Collected data entries
= = =

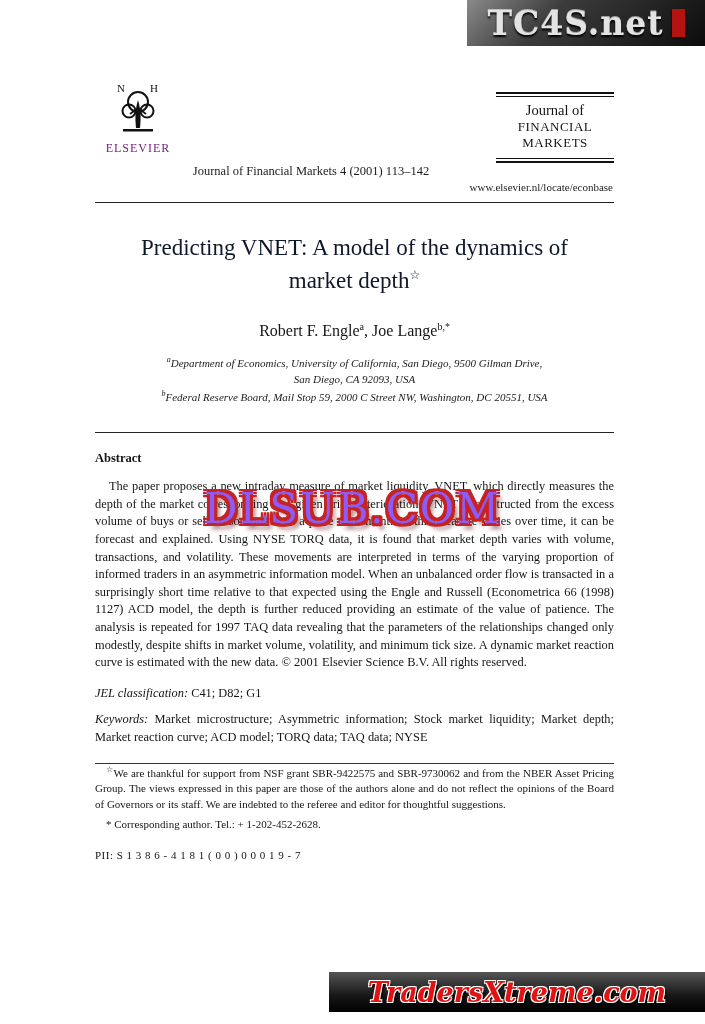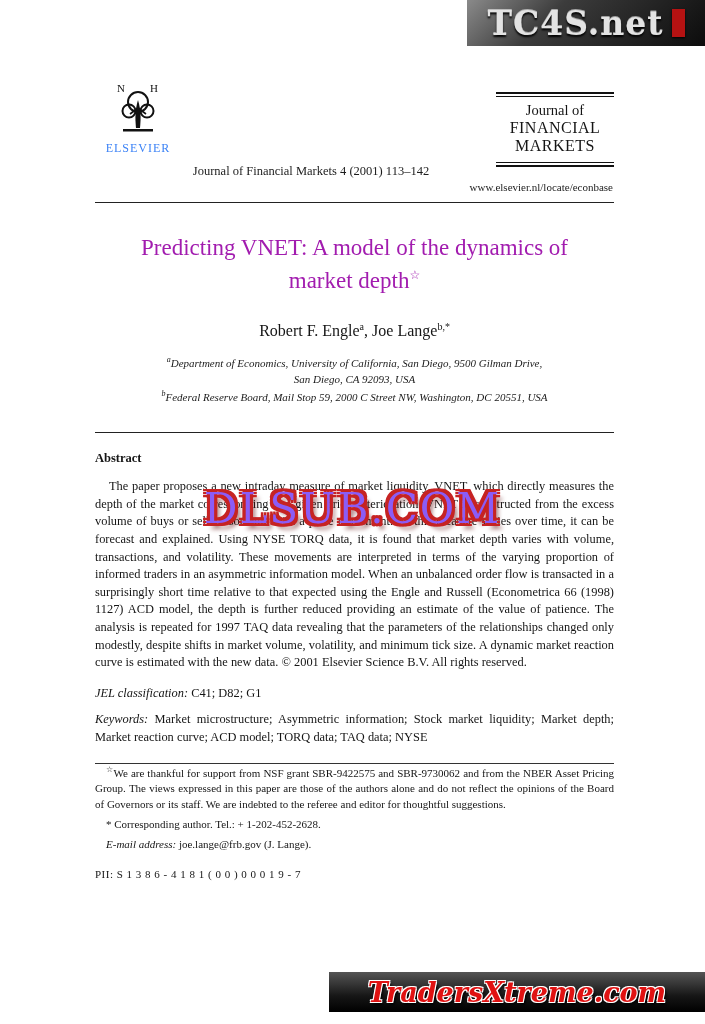--- a/index.html
+++ b/index.html
@@ -63,7 +63,7 @@
   }
   .jbox-inner { border-top:1px solid #111; border-bottom:1px solid #111; padding:5px 4px 7px; }
   .jbox-line1 { font-size:14.5px; }
-  .jbox-line2, .jbox-line3 { font-size:16px; letter-spacing:.5px; }
+  .jbox-line2, .jbox-line3 { font-size:13px; letter-spacing:.5px; }
 
   .website { position:absolute; right:92px; top:181px; font-size:11px; color:#1b1b1b; }
 

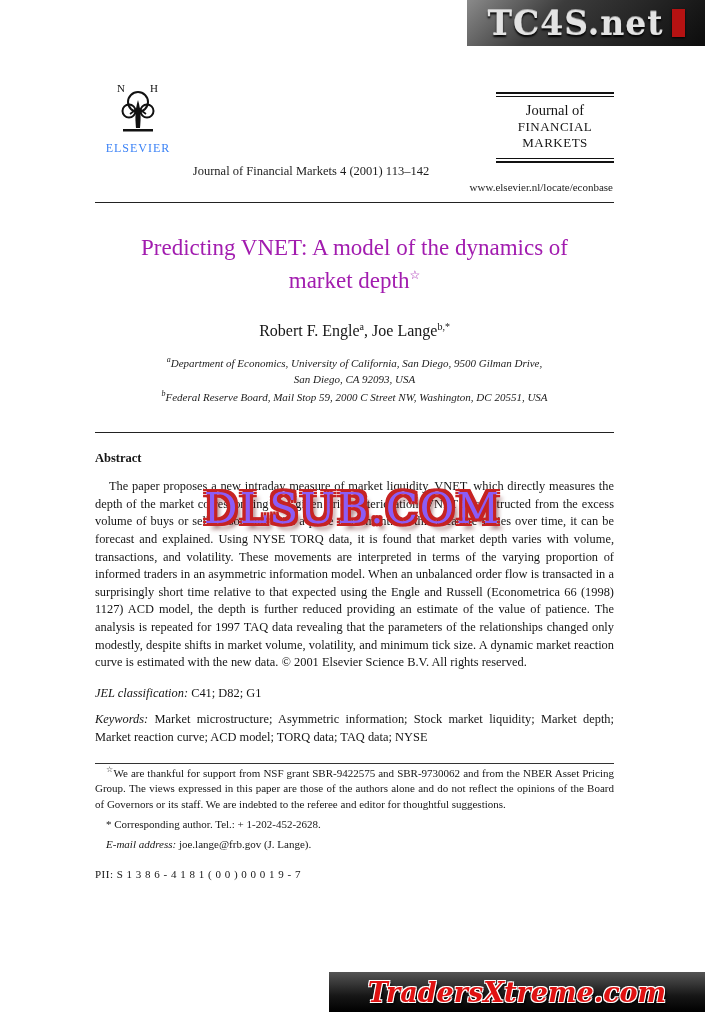--- a/index.html
+++ b/index.html
@@ -49,7 +49,7 @@
   
   .logo { position:absolute; left:96px; top:82px; width:84px; text-align:center; }
   .logo svg { display:block; margin:0 auto; }
-  .elsevier-word { margin-top:3px; font-size:12px; letter-spacing:1px; color:#3b82f6; }
+  .elsevier-word { margin-top:3px; font-size:12px; letter-spacing:1px; color:#701a75; }
 
   .jref {
     position:absolute; left:95px; top:164px; width:432px; text-align:center;

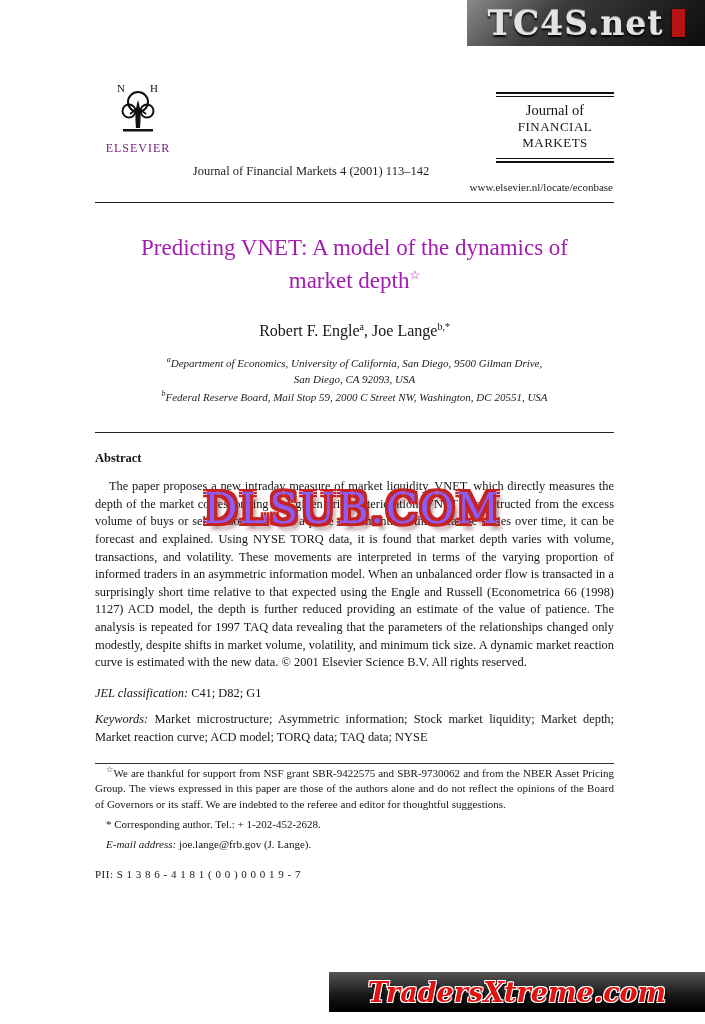--- a/index.html
+++ b/index.html
@@ -72,7 +72,7 @@
   
   .body { position:absolute; left:95px; top:220px; width:519px; }
 
-  .title { margin:12px 0 0; font-weight:normal; font-size:23px; line-height:1.42; text-align:center; color:#a21caf; }
+  .title { margin:12px 0 0; font-weight:normal; font-size:23px; line-height:1.42; text-align:center; color:#0f172a; }
   .title sup { font-size:12px; }
 
   .authors { margin-top:24px; text-align:center; font-size:16px; }

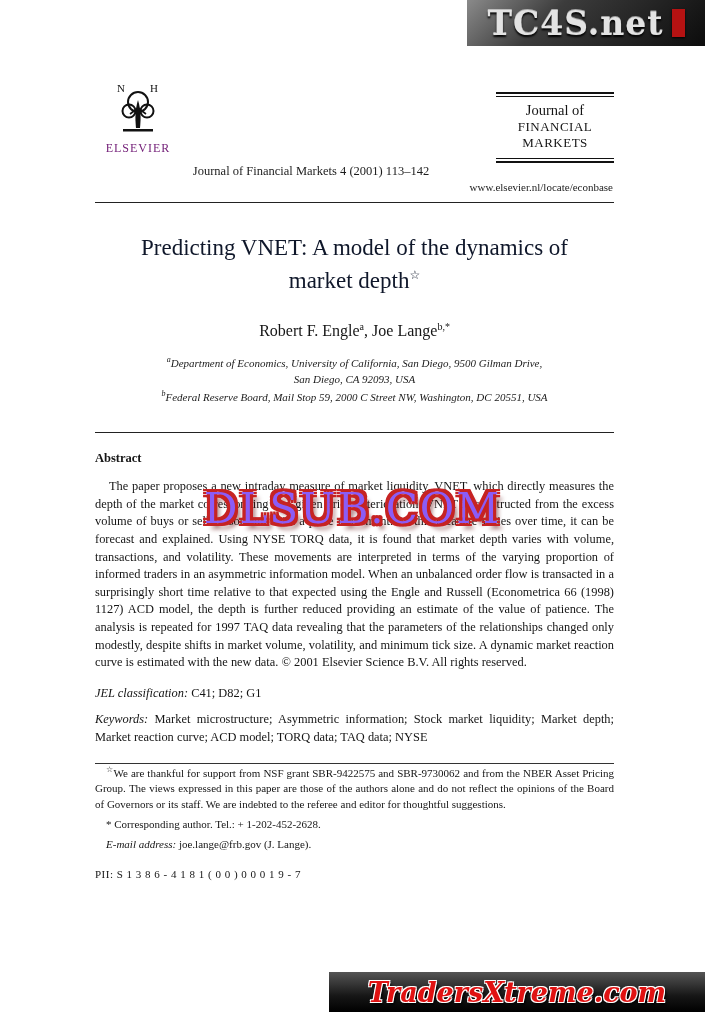--- a/index.html
+++ b/index.html
@@ -188,9 +188,6 @@
 
     <p class="fn fn-corr">* Corresponding author. Tel.: + 1-202-452-2628.</p>
 
-    <p class="fn fn-email">
-      <span class="lbl-italic">E-mail address:</span><span> joe.lange@frb.gov (J. Lange).</span>
-    </p>
 
     <div class="footer">
       <div class="pii">PII: S 1 3 8 6 - 4 1 8 1 ( 0 0 ) 0 0 0 1 9 - 7</div>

= = =

[WORK TASK] Write every entry again exactly as given, skipping the pictures.

[YOUR SOLUTION]
--- a/index.html
+++ b/index.html
@@ -63,7 +63,7 @@
   }
   .jbox-inner { border-top:1px solid #111; border-bottom:1px solid #111; padding:5px 4px 7px; }
   .jbox-line1 { font-size:14.5px; }
-  .jbox-line2, .jbox-line3 { font-size:16px; letter-spacing:.5px; }
+  .jbox-line2, .jbox-line3 { font-size:13px; letter-spacing:.5px; }
 
   .website { position:absolute; right:92px; top:181px; font-size:11px; color:#1b1b1b; }
 

--- a/index.html
+++ b/index.html
@@ -49,7 +49,7 @@
   
   .logo { position:absolute; left:96px; top:82px; width:84px; text-align:center; }
   .logo svg { display:block; margin:0 auto; }
-  .elsevier-word { margin-top:3px; font-size:12px; letter-spacing:1px; color:#3b82f6; }
+  .elsevier-word { margin-top:3px; font-size:12px; letter-spacing:1px; color:#701a75; }
 
   .jref {
     position:absolute; left:95px; top:164px; width:432px; text-align:center;

--- a/index.html
+++ b/index.html
@@ -72,7 +72,7 @@
   
   .body { position:absolute; left:95px; top:220px; width:519px; }
 
-  .title { margin:12px 0 0; font-weight:normal; font-size:23px; line-height:1.42; text-align:center; color:#a21caf; }
+  .title { margin:12px 0 0; font-weight:normal; font-size:23px; line-height:1.42; text-align:center; color:#0f172a; }
   .title sup { font-size:12px; }
 
   .authors { margin-top:24px; text-align:center; font-size:16px; }

--- a/index.html
+++ b/index.html
@@ -188,9 +188,6 @@
 
     <p class="fn fn-corr">* Corresponding author. Tel.: + 1-202-452-2628.</p>
 
-    <p class="fn fn-email">
-      <span class="lbl-italic">E-mail address:</span><span> joe.lange@frb.gov (J. Lange).</span>
-    </p>
 
     <div class="footer">
       <div class="pii">PII: S 1 3 8 6 - 4 1 8 1 ( 0 0 ) 0 0 0 1 9 - 7</div>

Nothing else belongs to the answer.